On the other hand, the confrontation may prevent the application of the precedent in which a very comprehensive categorization of facts was foreseen, through the perception that the facts of the case do not fit that ratio decidendi (restrictive distinguishing). It so happens that the excessive reiteration of reductive distinctions reduces the mandatory force of the precedent and can determine the corrosion of the precedent’s norm, which will point to the need to overcome it.

It should also be mentioned that situations may occur in which, instead of making a distinction, the magistrate or court simply ignores a mandatory precedent, resulting in what is called a per incuriam decision. It should be noted, however, that if the magistrate disregards a precedent with binding/mandatory effectiveness, but reaches the identical conclusion that would be reached by applying the precedent, there will be no decision per incuriam.
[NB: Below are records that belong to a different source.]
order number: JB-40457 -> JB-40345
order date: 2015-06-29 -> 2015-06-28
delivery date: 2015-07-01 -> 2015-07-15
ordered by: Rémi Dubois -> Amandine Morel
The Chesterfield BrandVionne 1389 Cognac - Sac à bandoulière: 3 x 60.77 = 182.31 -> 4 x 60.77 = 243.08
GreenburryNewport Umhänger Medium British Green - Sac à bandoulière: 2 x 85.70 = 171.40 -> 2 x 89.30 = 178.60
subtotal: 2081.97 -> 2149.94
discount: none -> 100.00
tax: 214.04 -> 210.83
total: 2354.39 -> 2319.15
Well then. In the case of a per incuriam decision, if the precedent ignored is of a higher hierarchy, the decision will contain an error in proceeding or error judiciandi. If the per incuriam decision is taken by a body that integrates the court that issued the binding/mandatory precedent, there will be a violation of the duty of self-reference and non-observance of the legal certainty arising from the recognition of the mandatory form to the precedents.
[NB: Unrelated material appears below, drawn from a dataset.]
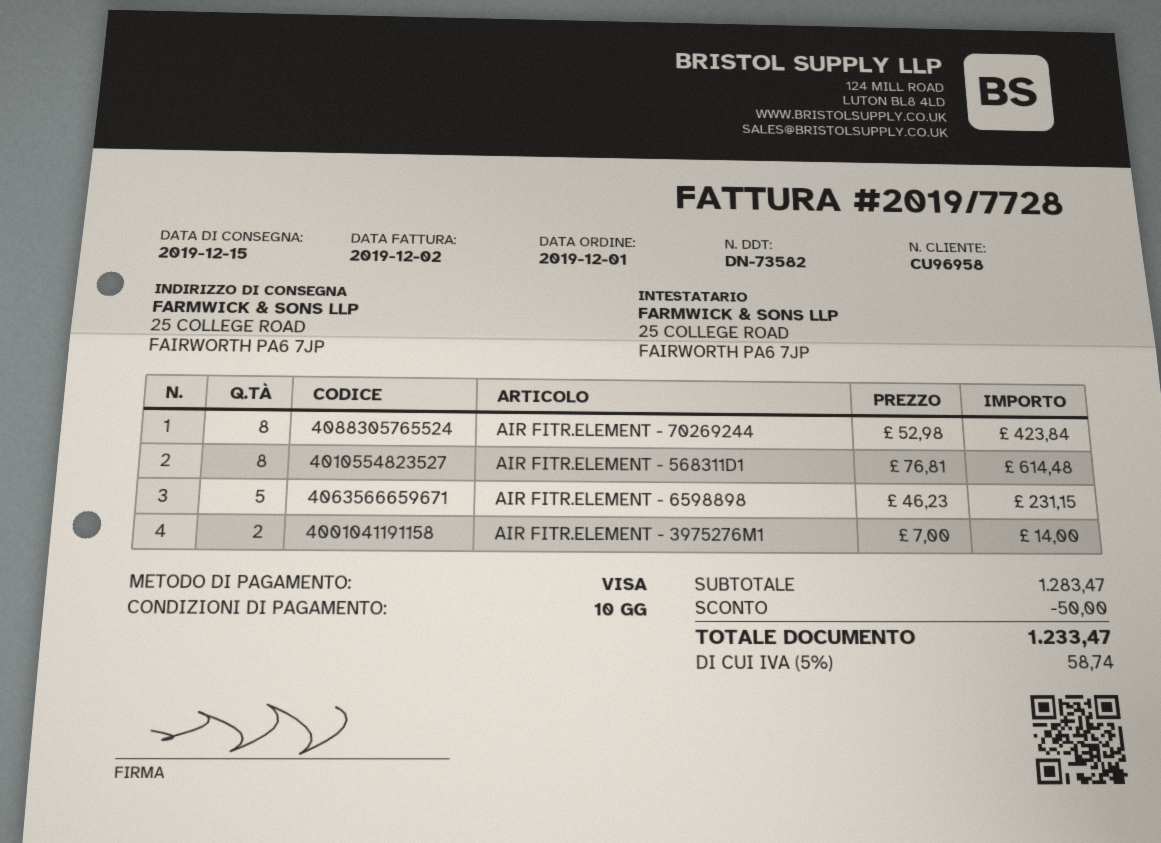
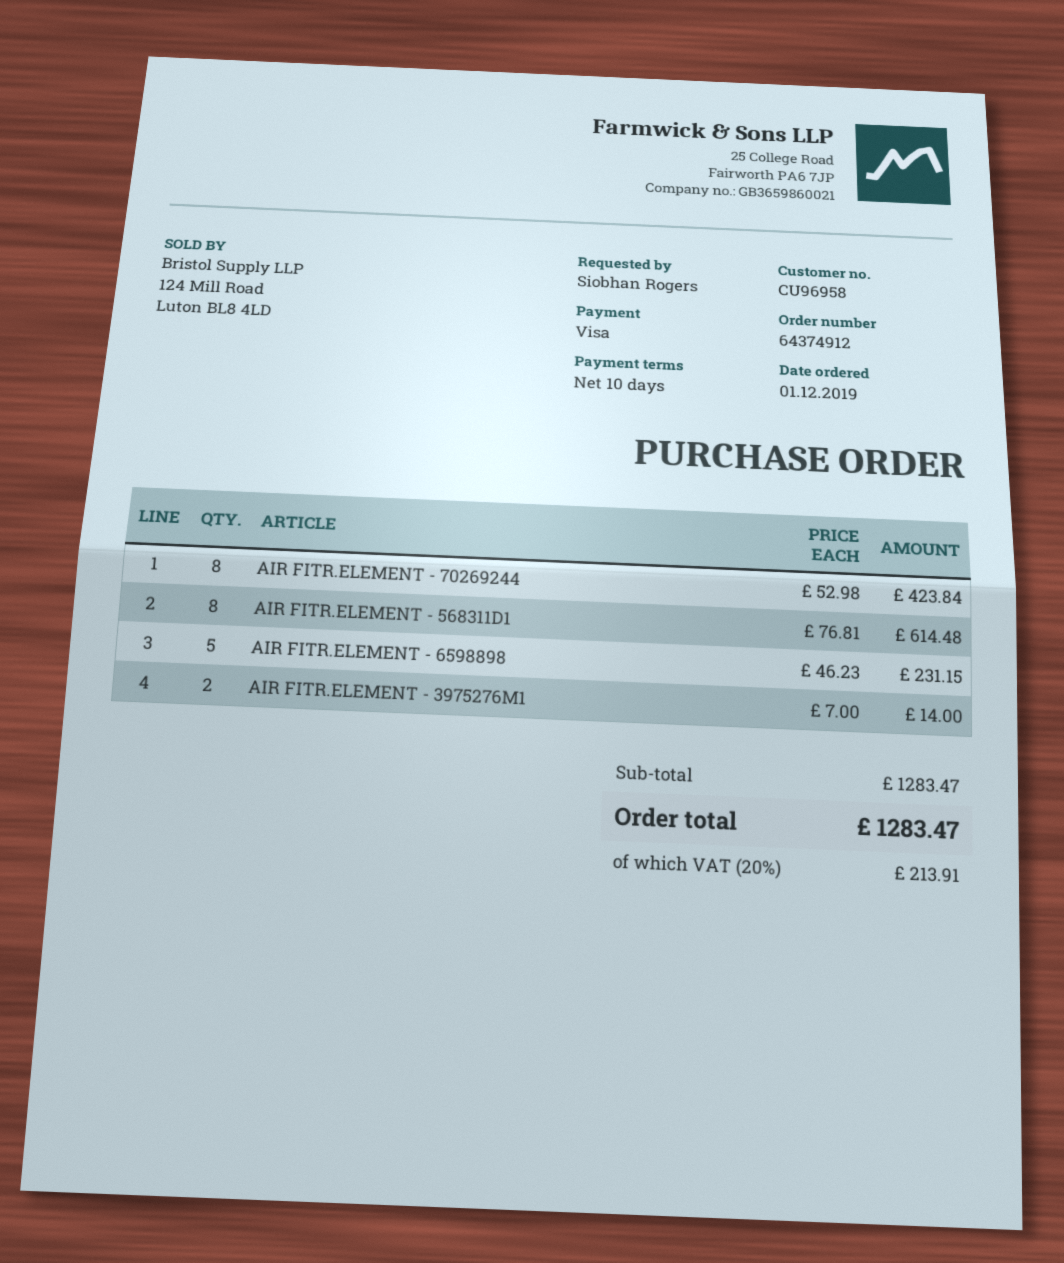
discount: 50.00 -> none
tax: 5% = 58.74 -> 20% = 213.91
total: 1233.47 -> 1283.47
In this case, we believe that, in the final analysis, it is not possible to adapt to the precedent that should have been applied by using the appeal structure—or in the event that the appeal has not been exercised—the use of the termination action (Article 966, V, of the Brazilian Code of Civil Procedure of 2015), especially when the precedent is the source of the ordering and, therefore, it constitutes a legal norm.
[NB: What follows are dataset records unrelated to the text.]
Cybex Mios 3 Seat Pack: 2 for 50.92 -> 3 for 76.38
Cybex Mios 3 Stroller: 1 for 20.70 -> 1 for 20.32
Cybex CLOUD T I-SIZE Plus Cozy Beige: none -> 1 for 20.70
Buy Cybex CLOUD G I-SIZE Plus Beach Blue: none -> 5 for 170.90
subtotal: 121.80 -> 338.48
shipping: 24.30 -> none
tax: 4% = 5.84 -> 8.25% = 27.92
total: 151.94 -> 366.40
From this perspective, the distinction is also capable of harmonizing antagonistic tendencies: “the tendency to standardize judicial decisions (...), and the individualizing tendency, extractable from the right of access to a fair legal order” (Barreiros, 2015: p. 208).

It is possible, therefore, to discern, in the context of the theory of precedents in Brazilian law and in light of the implementation of the due constitutional process for the production of the judicial decision, a true subjective right to distinction, of an installment nature, securitized by the party and having as passive subject the judging body (Barreiros, 2015: p. 207).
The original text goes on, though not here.